International FOXG1 Foundation was formed on October 4, 2012 by six families who have children afflicted with a FOXG1 mutation. A FOXG1 mutation, which is found on gene 14q12, is a severe neurological condition characterized by: seizures; major sleep disturbances; small head size; inability to control body movements; mild to significant developmental delay; lack of speech; partial or complete agenesis of the corpus callosum and inconsolable crying during the first year of life.
Since our inception, the foundation and its Board have successfully applied for and been approved for 501(c)(3) non-profit tax exempt status. Our family support group has grown from a handful of families to approximately 255 worldwide. Our research team– Dr. Jeffrey Neul, M.D. Ph.D.; Dr. Alessandra Renieri, M.D. Ph.D., and Dr. Alex Paciorkowski M.D., joined together with IFF to study the mutation in hopes of developing treatments and possible a cure.
In October of 2014 the National Institute of Health awarded a $29 million five-year grant to study FOXG1 Syndrome, MECP2 Duplication Syndrome, CDKL5 Syndrome and Rett Syndrome. The goals of this grant are to understand the core clinical features of each disorder, identify if there are any treatments that can improve quality of life, and to understand the link between symptoms and brain imaging/eeg variations.

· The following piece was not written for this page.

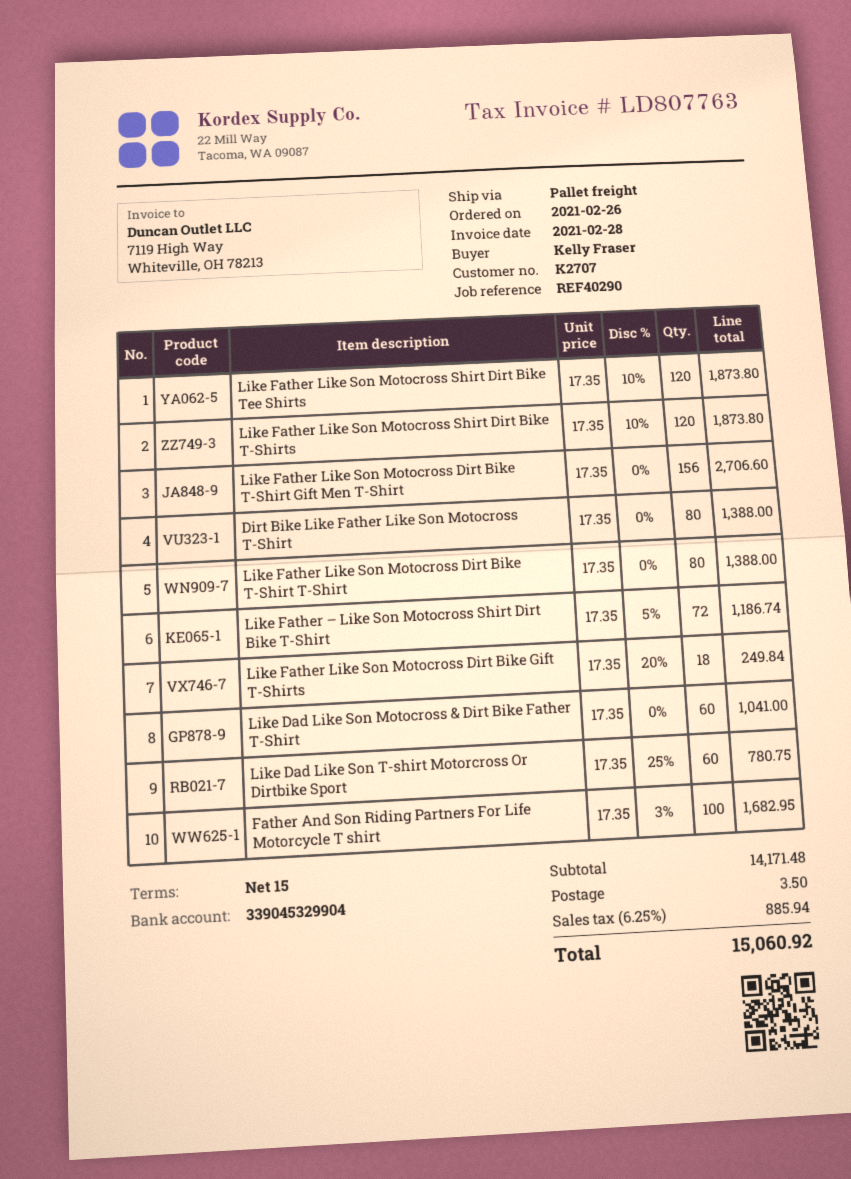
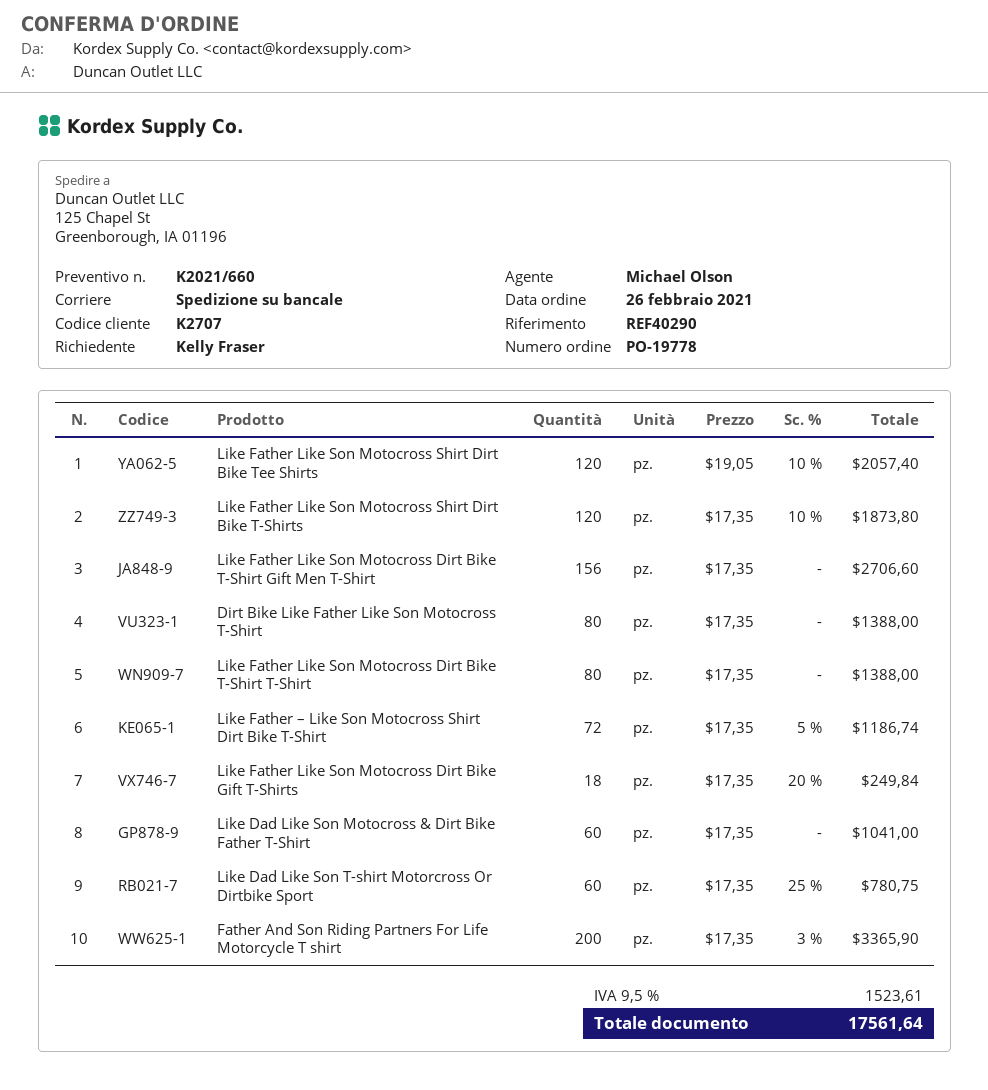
Like Father Like Son Motocross Shirt Dirt Bike Tee Shirts: 120 x 17.35 - 10% = 1873.80 -> 120 x 19.05 - 10% = 2057.40
Father And Son Riding Partners For Life Motorcycle T shirt: 100 x 17.35 - 3% = 1682.95 -> 200 x 17.35 - 3% = 3365.90
shipping: 3.50 -> none
tax: 6.25% = 885.94 -> 9.5% = 1523.61
total: 15060.92 -> 17561.64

In 2015 we introduced the Béatrice Fortier Memorial Family Fund, developed to provide funding for medical needs not otherwise covered by insurance. 2016 was also a banner year; we were awarded a $5,000 grant from Global Genes to start an equipment lending library within our FOXG1 families! We are very excited to be able to fill these gaps and others for our foxes. For more information, you can view our 2016 Annual Report.
Long term, we are hoping to fund a FOXG1 Conference where medical staff can provide clinics, host seminars and provide a place for our families to meet. We are investigating the most effective methods to disseminate information to the general public and the medical community to inform them of not only the Foundation, but also to educate physicians on the signs and symptoms of FOXG1 for earlier diagnosis, all while raising awareness and funds for research.
We are committed to following this path, wherever it may lead, and make our dreams reality! We started this foundation so that no one would ever have to feel as alone as we did, with the wish that someday, we will find a cure.